Reputation: 63
(Newbie question) I've inherited a SOLR4 installation and I'm learning as I go.
I need to update some documents by setting/adding the value of a field (field name="optout"). I'm using the Atomic document updates available in SOLR4. But, I'm doing something wrong. My documents are getting updated, but some fields now have multiple values. (Some documents already have a value for "optout").
But my real concern is that I can no longer find these records by searching for them. They seem to have dropped out of the index.
This is a typical document returned from search:
<doc><str name="id">myColl-myId</str>
<str name="recordSystem_rid">622103814</str>
<long name="_version_">1464135593682272256</long>
<bool name="optout">false</bool>
</doc>
Some documents do not have the optout flag set.
My update URL looks like:
http://prodsolr01.cco:8983/solr/records/update?stream.body=<add><doc><field name="id">myColl-myId</field><field name="recordSystem_rid">622103814</field><field name="_version_">1462876089586024448</field><field name="optout" update="add">true</field></doc></add>&commit=true
After the update I can not find this record using the query used to get the record previously.
Do modified documents need to be re-indexed?
If I search by id, I can find the record, but it has been modified and now looks like this:
<doc>
<str name="id">myColl-myId</str>
<arr name="recordSystem_rid">
<long>622103814</long>
<long>622103814</long>
</arr>
<long name="_version_">1470576227169337344</long>
<bool name="optout">true</bool>
</doc>
Notice that there are two "recordSystem_rid" values.
Why are there two values for this field?
Any insights to this would be helpful.
UPDATE: Adding an exerpt from the schema.xml Based on the schema available here: http://svn.apache.org/viewvc/lucene/dev/trunk/solr/example/solr/collection1/conf/schema.xml?view=markup
<schema name="example" version="1.5">
<fields>
<field name="id" type="string" indexed="true" stored="true" required="true" multiValued="false" />
<field name="recordsystem_rid" type="long" index="true" stored="true" multiValued="false" omitNorms="true" />
<field name="_version_" type="long" index="true" stored="true" />
... dynamicFields are defined next....
</fields>
<uniqueKey>id</uniqueId>
<solrQueryParser defaultOperator="AND" />
... copy fields are defined.....
... typed are defined ....
</schema>
Upvotes: 0
Views: 1559
Reputation: 11
version is an internal field, updated automatically when doing an atomic update. You don't need to update it manually.
Nico
Upvotes: 0
Reputation: 27487
I believe the problem lies with your update url. With Solr Atomic updates if you want to change an existing field you are supposed to use "set". It's not clear to me what happens when you don't specify an action. Personally I'd avoid leaving it to default behavior in Solr when that behavior is undocumented.

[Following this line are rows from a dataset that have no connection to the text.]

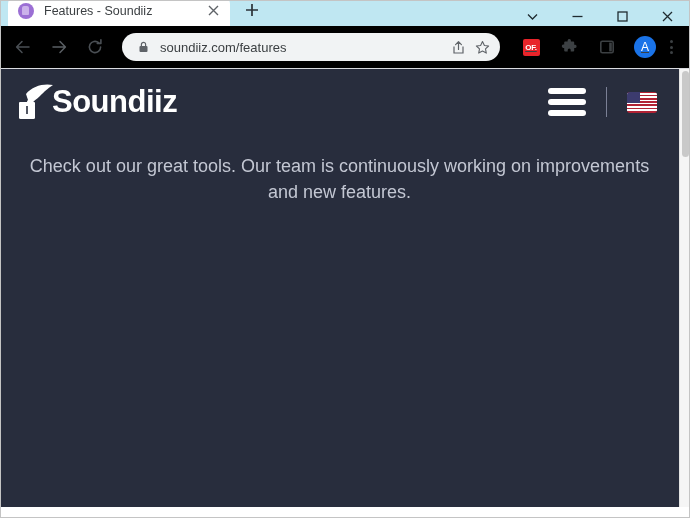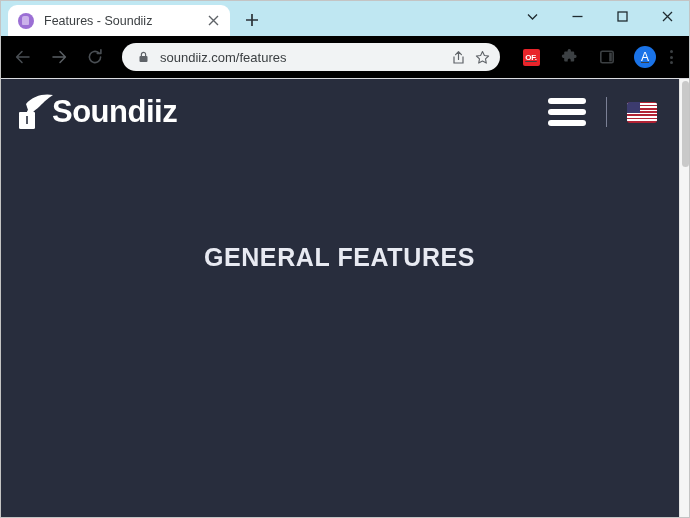--- a/index.html
+++ b/index.html
@@ -17,21 +17,21 @@
     width: 690px;
     height: 518px;
     background: #ffffff;
     box-sizing: border-box;
     overflow: hidden;
   }
 
   
   .tabstrip {
     position: relative;
-    height: 36px;
+    height: 26px;
     background: #bfe7f2;
     display: flex;
     align-items: flex-end;
     padding-left: 8px;
     box-sizing: border-box;
   }
 
   .tab {
     position: relative;
     display: flex;
@@ -546,21 +546,21 @@
             <span class="stripe" style="top:8.075px"></span>
             <span class="stripe" style="top:11.305px"></span>
             <span class="stripe" style="top:14.535px"></span>
             <span class="stripe" style="top:17.765px"></span>
             <span class="canton"></span>
           </div>
         </div>
       </div>
 
       <div class="hero">
-        <h1 class="hero-title">GENERAL FEATURES</h1>
+        <p class="hero-sub">Check out our great tools. Our team is continuously working on improvements and new features.</p>
       </div>
 
     </div>
 
     <div class="scrollbar">
       <div class="scroll-thumb"></div>
     </div>
   </div>
 
   <div class="win-border"></div>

So from your original update url:
http://prodsolr01.cco:8983/solr/records/update?stream.body=<add><doc><field name="id">myColl-myId</field><field name="recordSystem_rid">622103814</field><field name="_version_">1462876089586024448</field><field name="optout" update="add">true</field></doc></add>&commit=true
I'd change it to this:
http://prodsolr01.cco:8983/solr/records/update?stream.body=<add><doc><field name="id">myColl-myId</field><field name="recordSystem_rid" update="set">622103814</field><field name="_version_">1462876089586024448</field><field name="optout" update="add">true</field></doc></add>&commit=true
Note the addition of the update="set"
to the recordSystem_rid field update.
I'd also be careful when mixing the Atomic update approach and the Optimistic Concurrency update approach using _version_
. Definitely supported but I'd want to test it out carefully.
Upvotes: 1